From CNBH Acoustic Scale Wiki
Roy Patterson Etienne Gaudrain, Tom Walters,
The text and figures that appear on this page were subsequently published in: Patterson, R. D., Gaudrain, E. and Walters, T. C. (2010). “The perception of family and register in musical tones,” In: Music Perception. Jones, M.R., Fay, R.R. and Popper, A.N., (eds). New York, Springer-Verlag. [DOI 10.1007/978-1-4419-6114-3_2]13-50.
The discussion of pitch and timbre in the remainder of the chapter is more readily understood when presented in terms of 'melodies' in which the acoustic scale values of the notes, Ss and Sf, vary according to the diatonic scale of Western music. The melodies are shown in Figure 1; all of them have four bars containing a total of eight notes. The melodies are in ¾ time, with the fourth and eight notes extended to give the sequence a musical feel. The black and grey notes show the progression of intervals for Ss and Sf, respectively, as each melody proceeds. The Ss component of the melodies is presented in the key of C major as it is the simplest to read. The melodies in the demonstration waves are actually in the key of G major. The sound files for the melodies are available at http://www.acousticscale.org/wiki/index.php/SHAR_PGW_2009_Demo_Sounds.
Melody 1: The first example simulates a normal melody in which the VTL of the singer is fixed and the GPR varies, so in the figure, the grey notes are fixed and the black notes vary.
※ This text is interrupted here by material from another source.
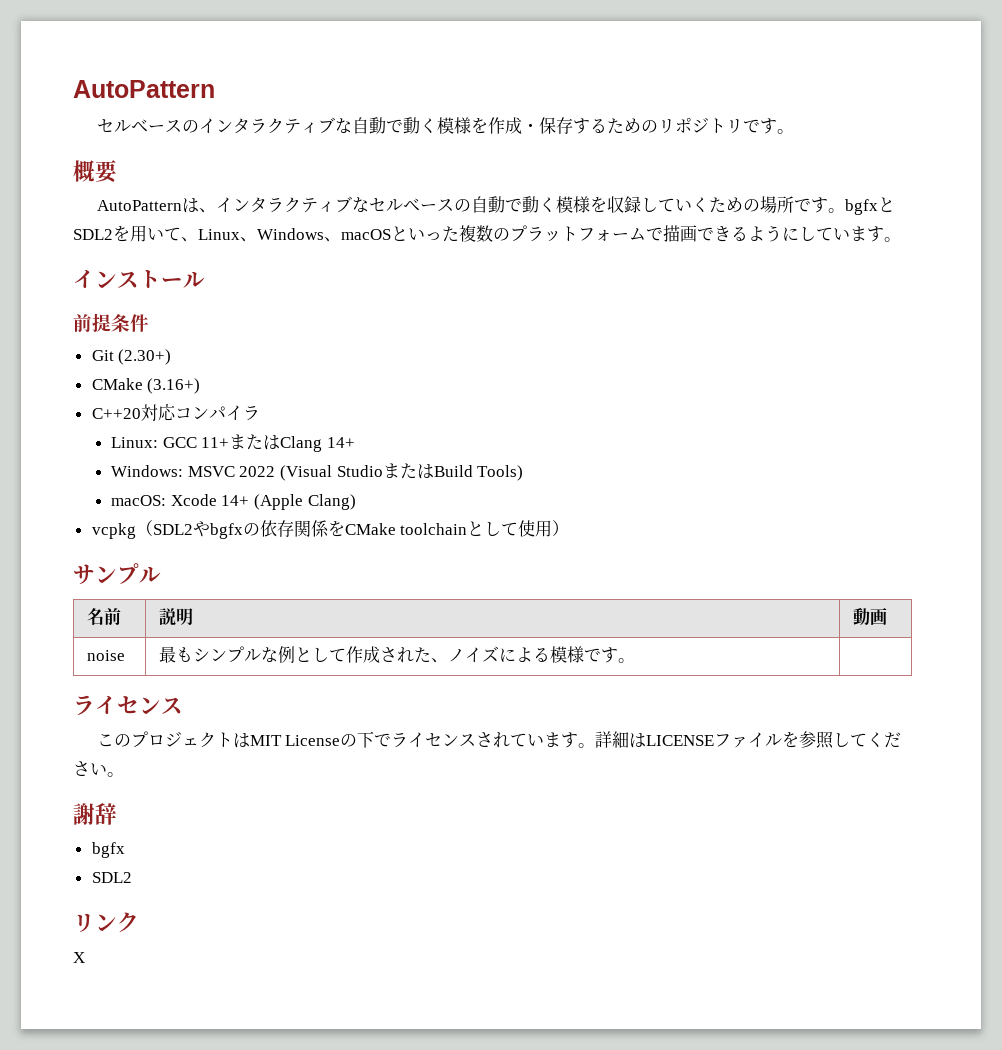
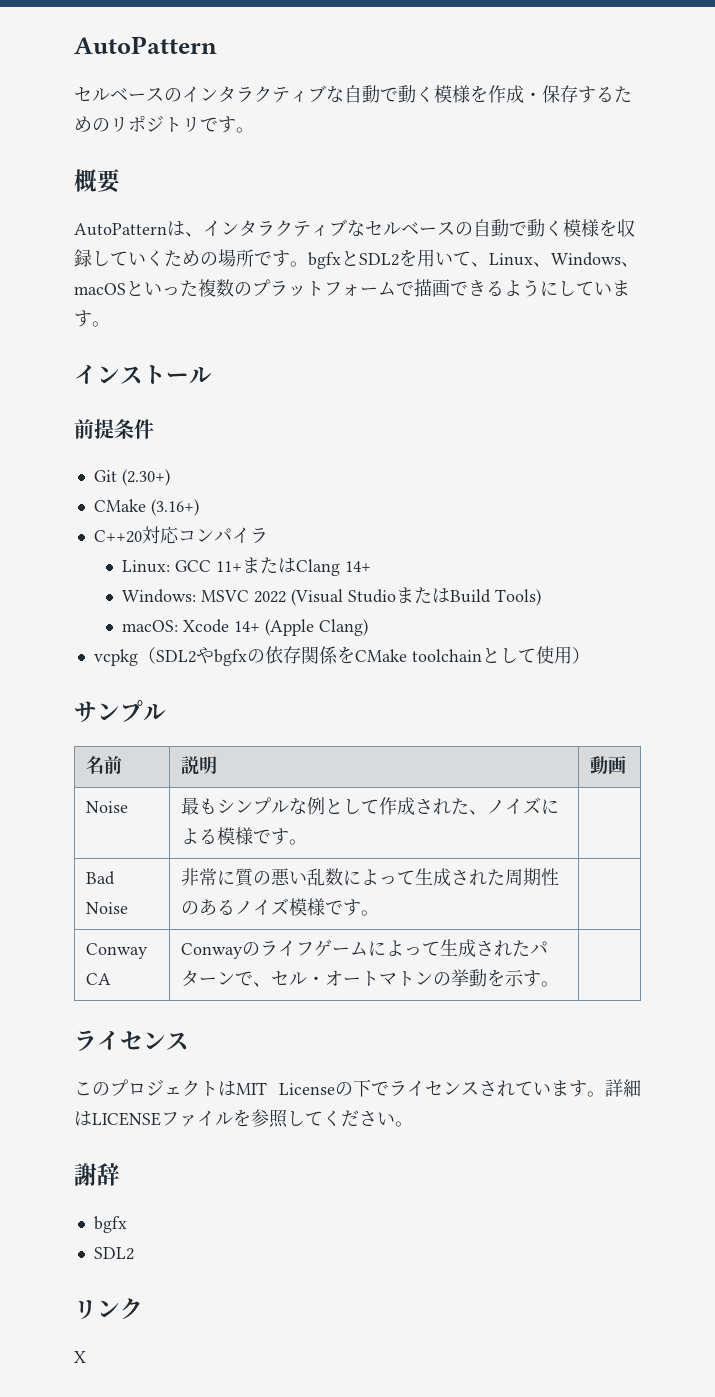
- noise | 最もシンプルな例として作成された、ノイズによる模様です。 |
+ Noise | 最もシンプルな例として作成された、ノイズによる模様です。 |
+ Bad Noise | 非常に質の悪い乱数によって生成された周期性のあるノイズ模様です。 |
+ Conway CA | Conwayのライフゲームによって生成されたパターンで、セル・オートマトンの挙動を示す。 |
The singer is an adult male and the pitch of the voice drops by an octave over the course of the melody from about 200 to 100 pps [Figure 1, Staff (1)]. This descending melody is within the normal range for a tenor, and the melody sounds natural. The melody is presented as a sequence of syllables to emphasize the speech-like qualities of the source; the 'libretto' is 'pi, pe, ko, kuuu; ni, ne, mo, muuu.' In auditory terms, this phonological song is a complex sequence of distinctive timbres produced by a sequence of different spectral envelope shapes. The timbre changes engage the phonological system and emphasize the role of envelope shape in conveying the libretto of a song. As the melody proceeds, the fine-structure of the spectrum (Ss) shifts, as a unit, with each change in GPR, and over the course of the melody, it shifts an octave towards the origin. The definition of timbre indicates that these relatively large GPR changes, which produce large pitch changes, do not produce timbre changes, and this seems entirely compatible with what we hear in this melody. This illustrates the claim that pitch is largely separable from timbre, much as duration and loudness are, and much as the definition of timbre implies.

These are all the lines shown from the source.